**What the exercise asks**
If a line in the data holds the string "Noticias", list it.

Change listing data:

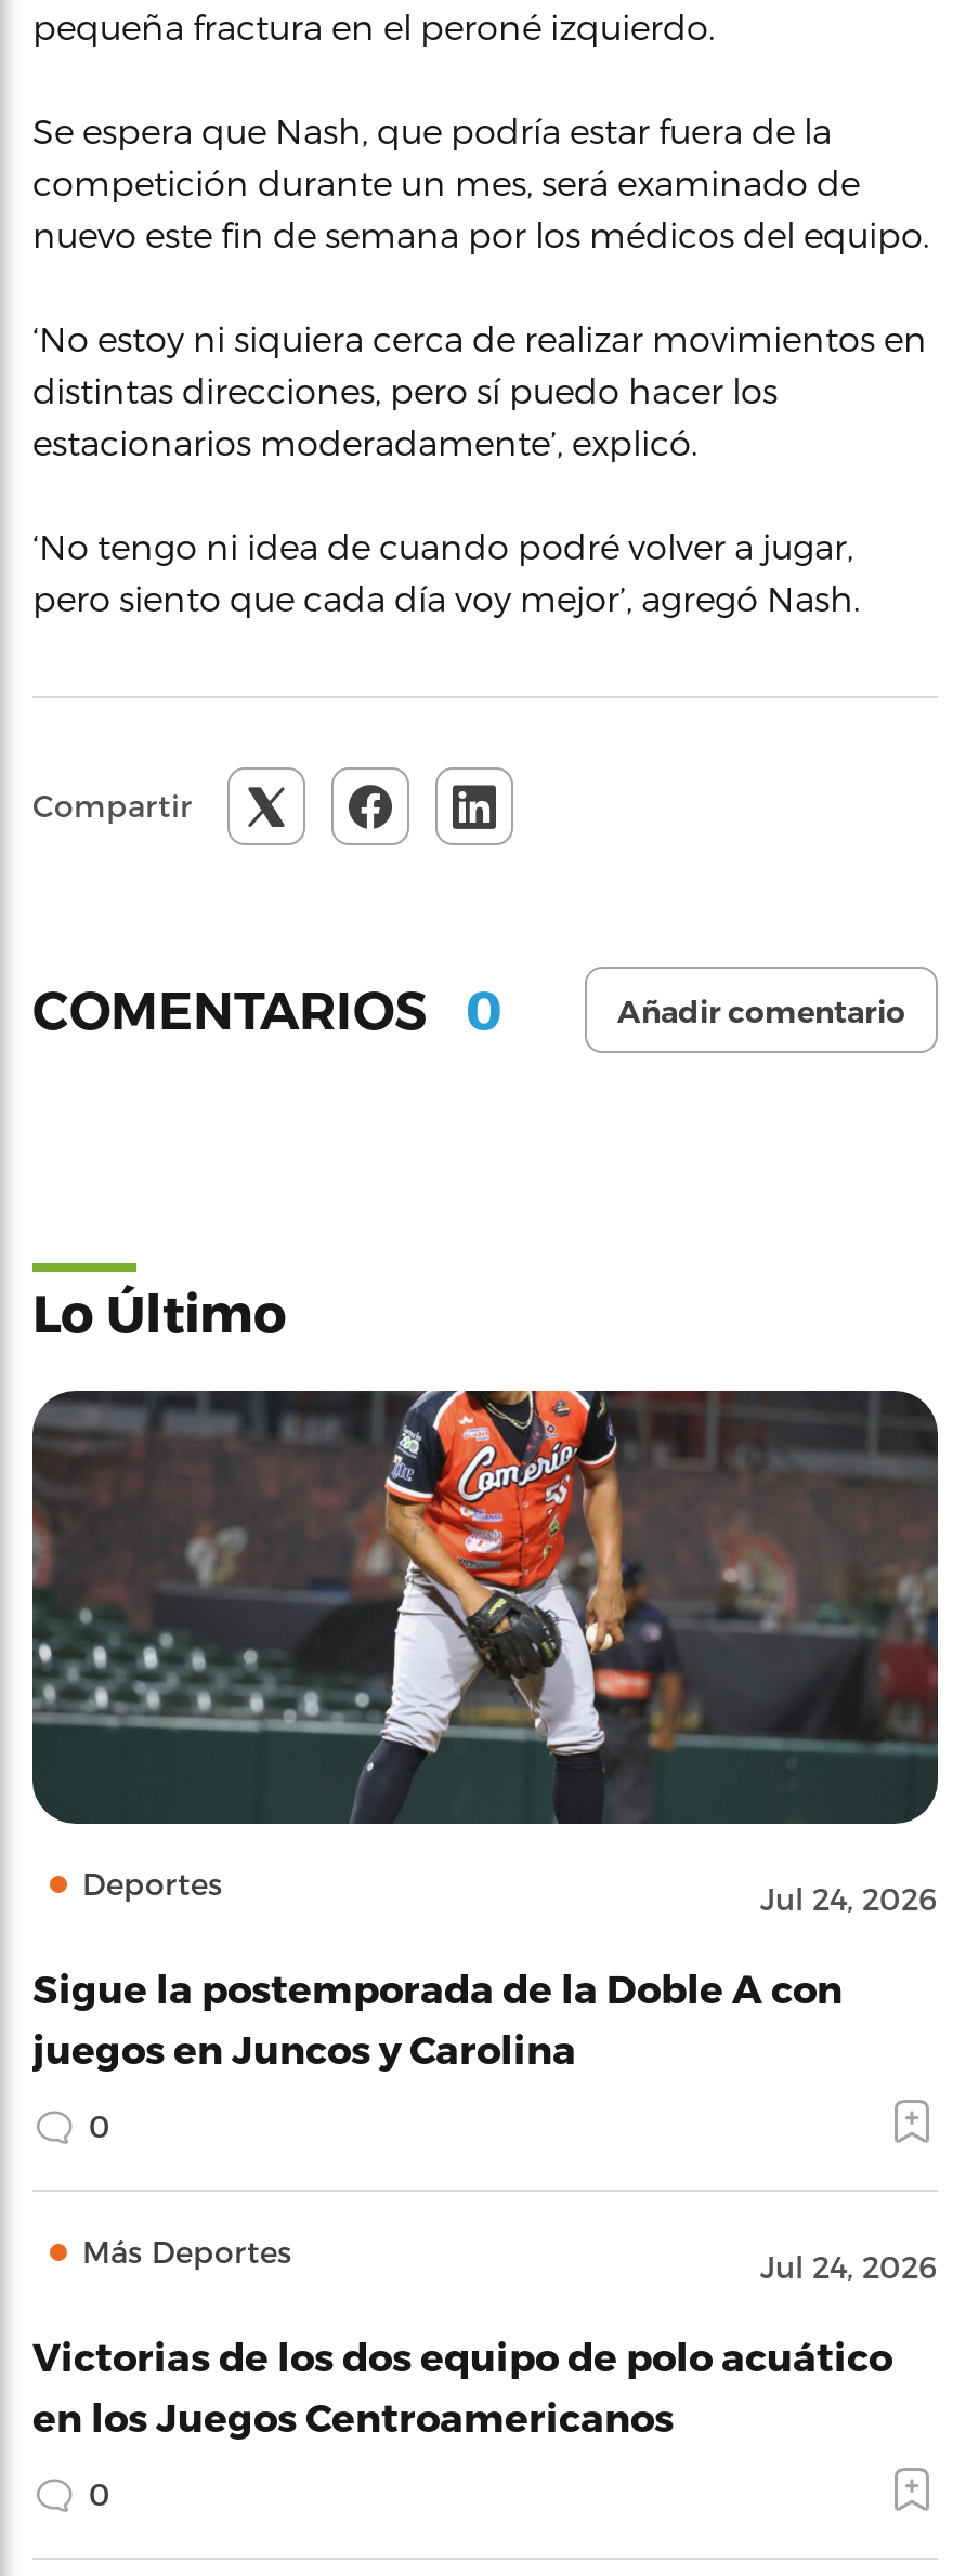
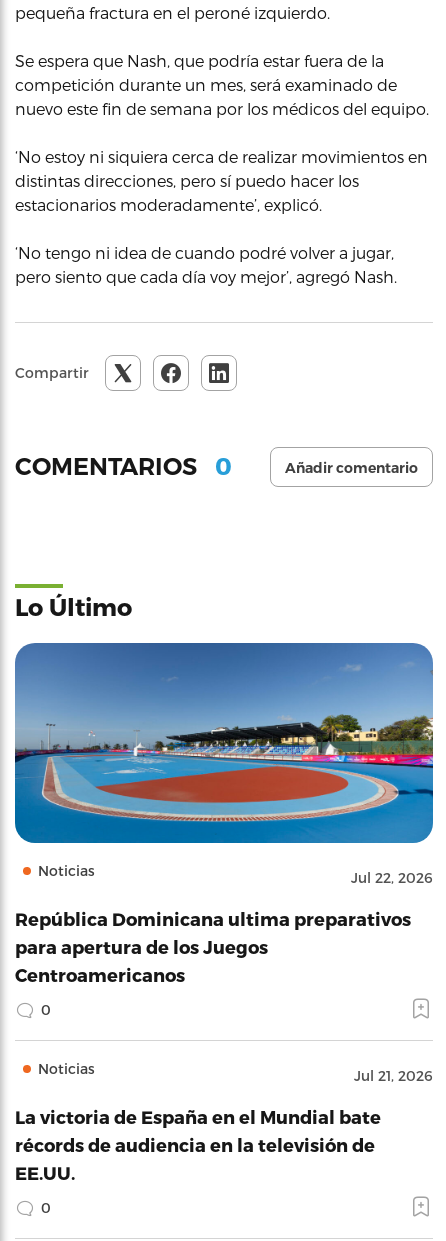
[30,1388,940,1917] [image] | Deportes | Jul 24, 2026 -> [14,642,434,886] [image] | Noticias | Jul 22, 2026
[32,1965,843,2071] Sigue la postemporada de la Doble A con | juegos en Juncos y Carolina -> [15,908,411,985] República Dominicana ultima preparativos | para apertura de los Juegos | Centroamericanos
[82,2233,938,2285] Más Deportes | Jul 24, 2026 -> [38,1060,433,1084] Noticias | Jul 21, 2026
[32,2333,892,2439] Victorias de los dos equipo de polo acuático | en los Juegos Centroamericanos -> [15,1106,381,1183] La victoria de España en el Mundial bate | récords de audiencia en la televisión de | EE.UU.

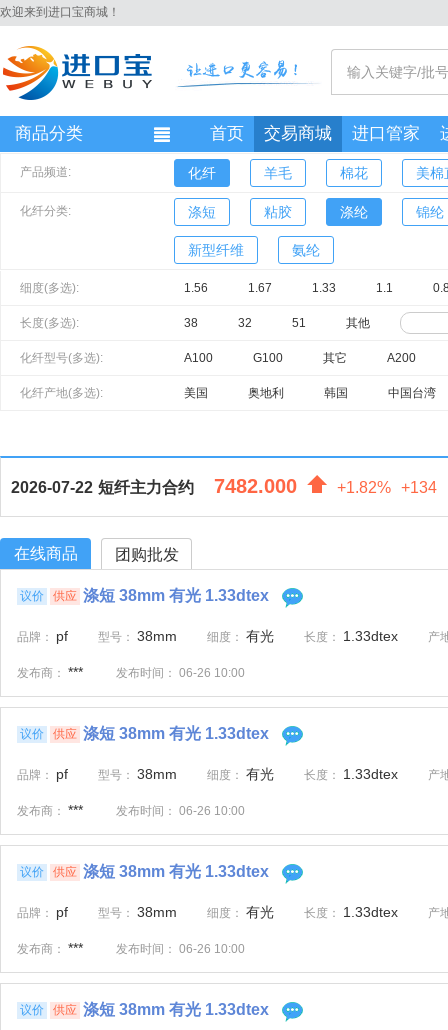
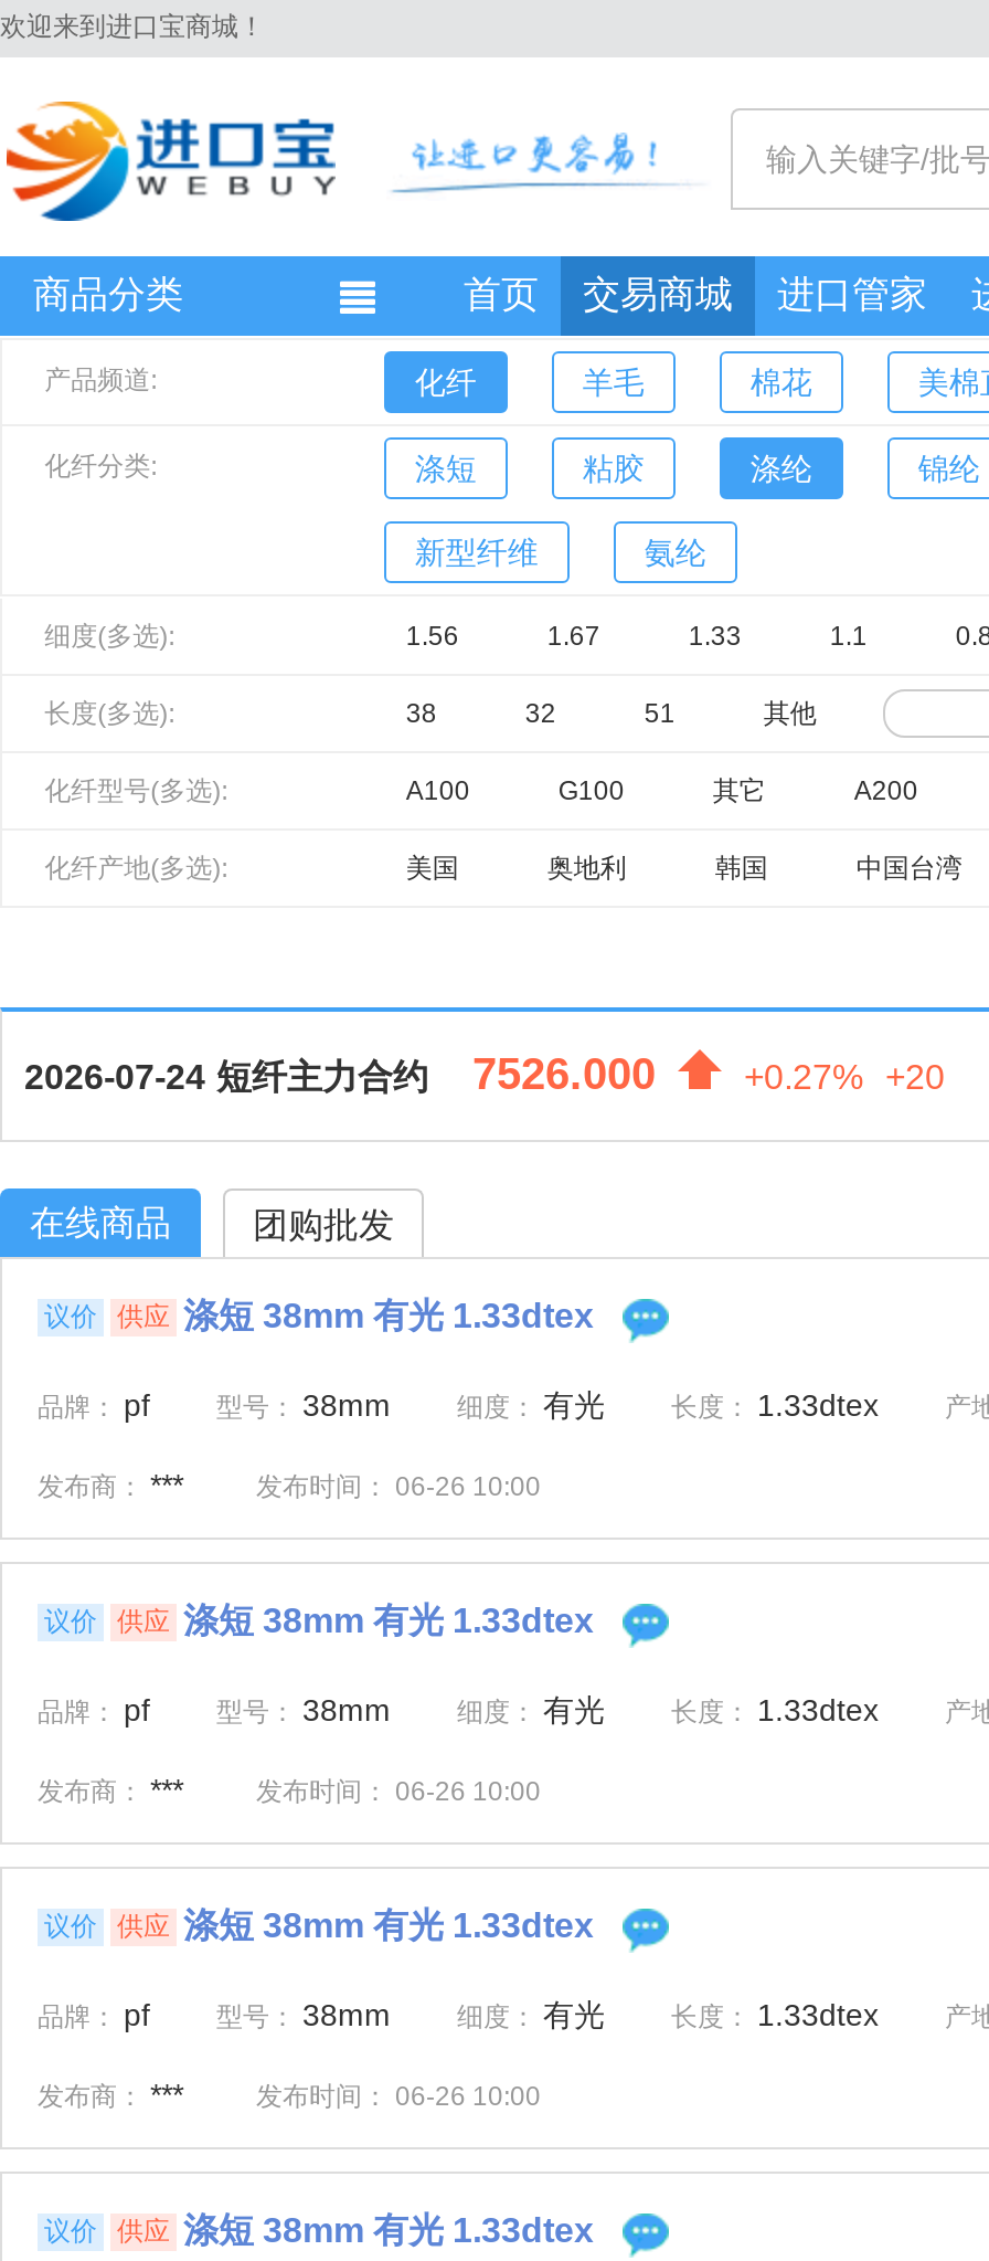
[11,479,194,496] 2026-07-22 短纤主力合约 -> [24,1058,428,1096] 2026-07-24 短纤主力合约
[214,475,297,497] 7482.000 -> [472,1049,656,1098] 7526.000
[337,479,437,496] +1.82% +134 -> [744,1058,945,1096] +0.27% +20

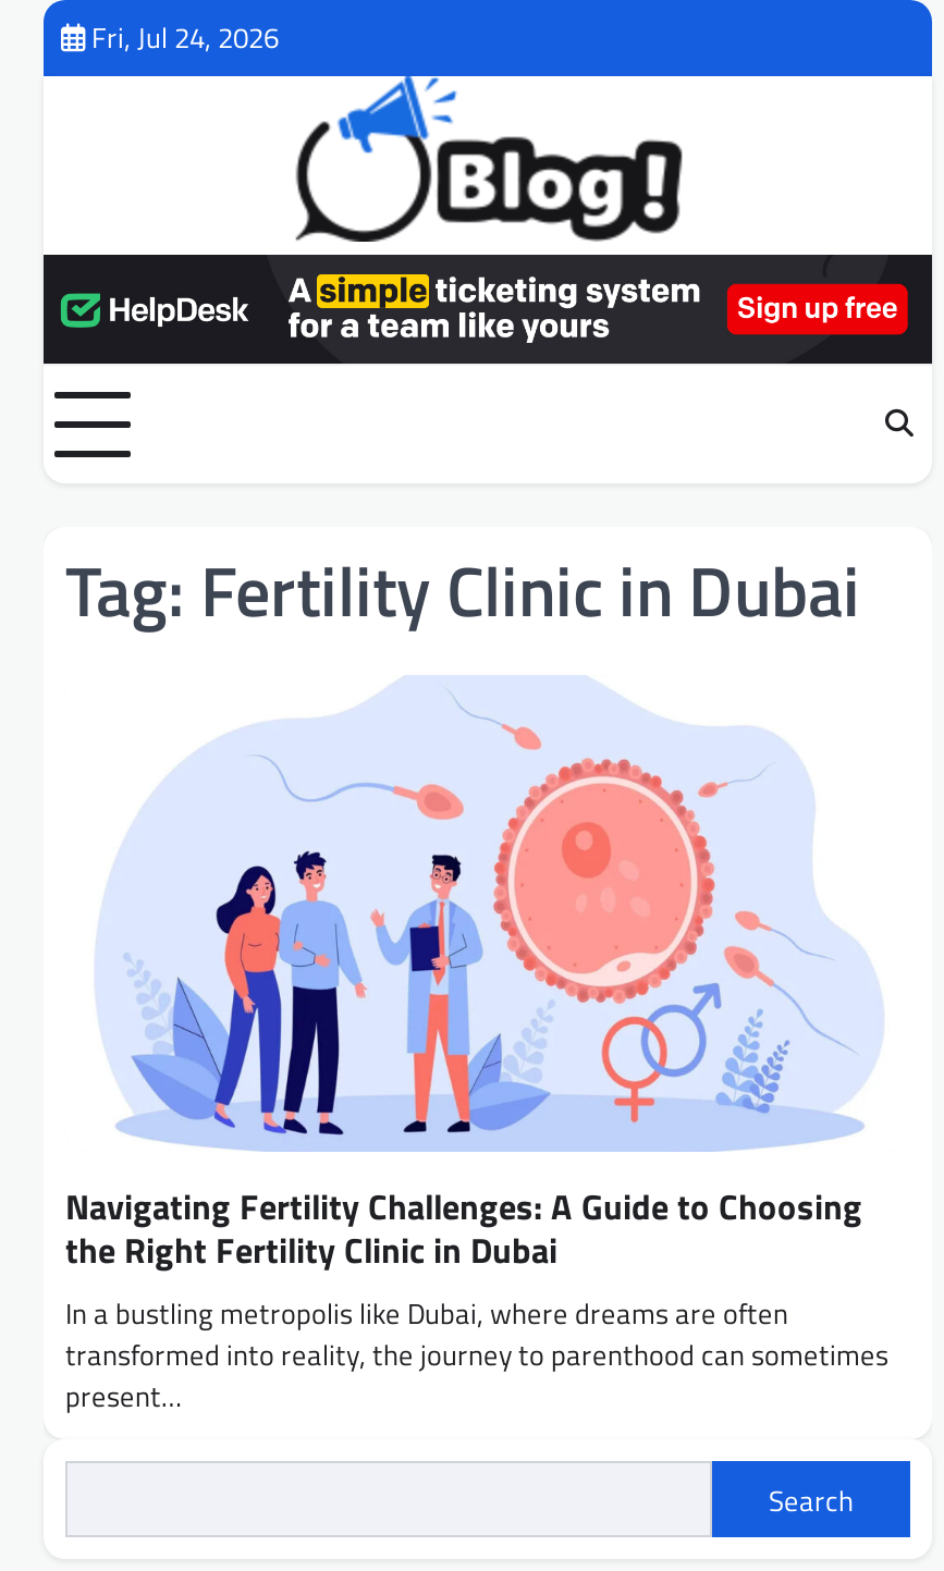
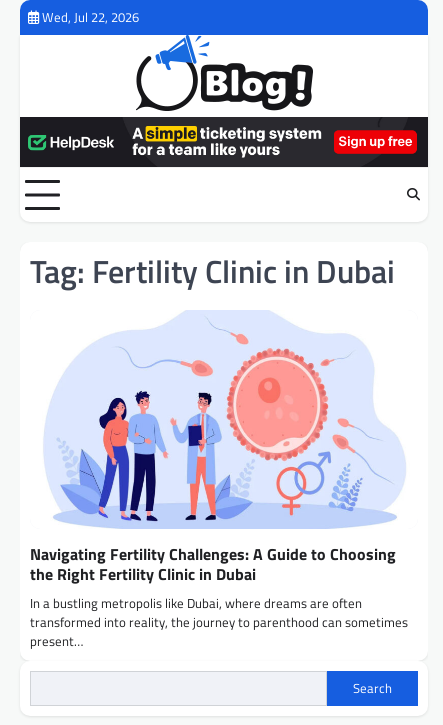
[91,15,279,59] Fri, Jul 24, 2026 -> [42,7,139,27] Wed, Jul 22, 2026

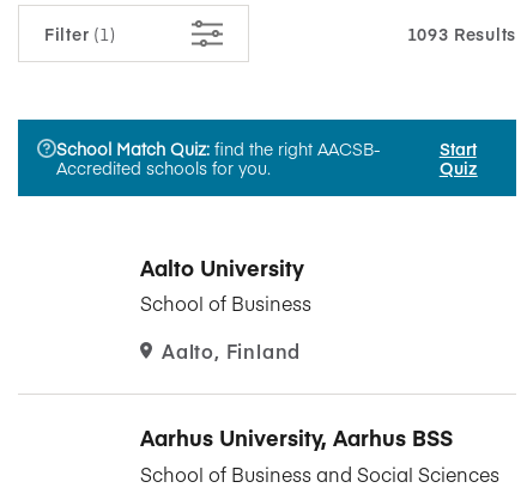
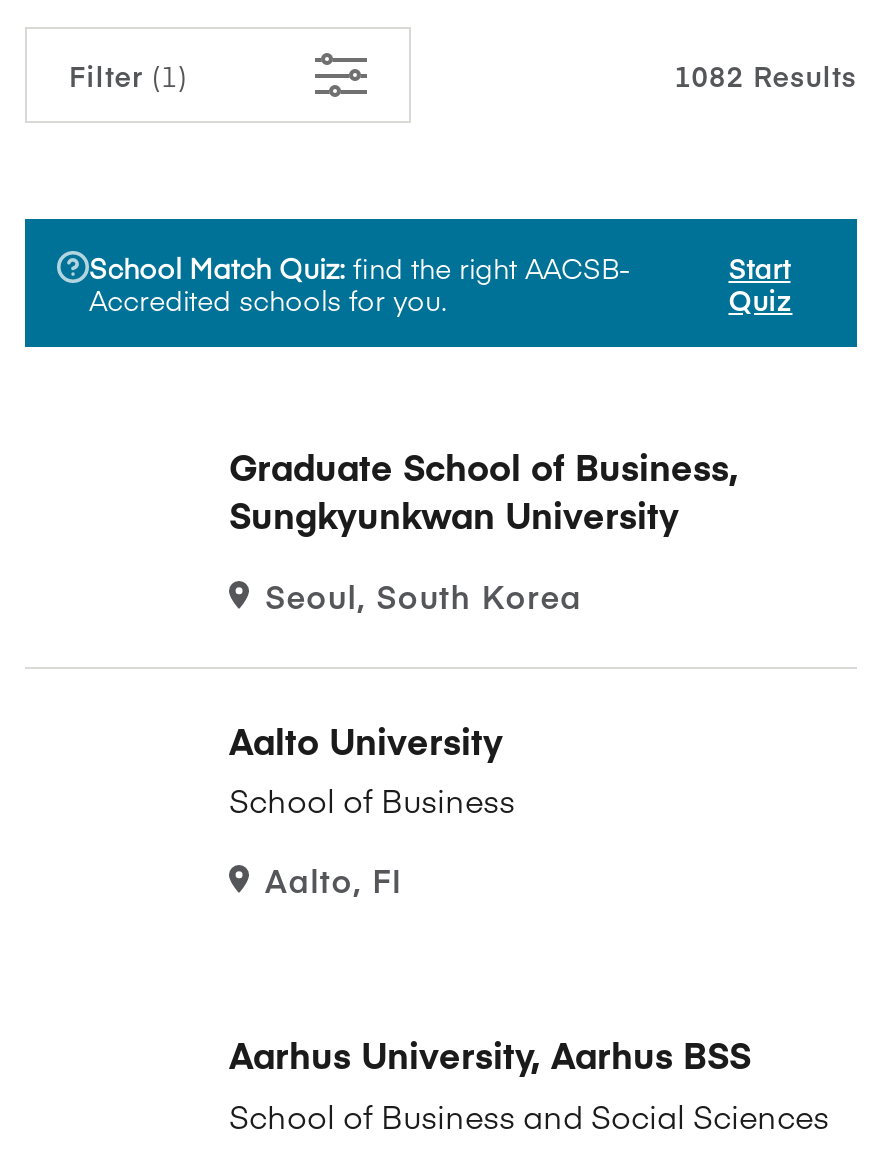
[407,21,516,45] 1093 Results -> [674,54,857,94] 1082 Results
none -> [229,441,739,617] Graduate School of Business, | Sungkyunkwan University | Seoul, South Korea
[162,338,301,364] Aalto, Finland -> [265,858,403,902] Aalto, FI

**Answer to the problem**
[30,1388,940,1917] [image] | Deportes | Jul 24, 2026 -> [14,642,434,886] [image] | Noticias | Jul 22, 2026
[82,2233,938,2285] Más Deportes | Jul 24, 2026 -> [38,1060,433,1084] Noticias | Jul 21, 2026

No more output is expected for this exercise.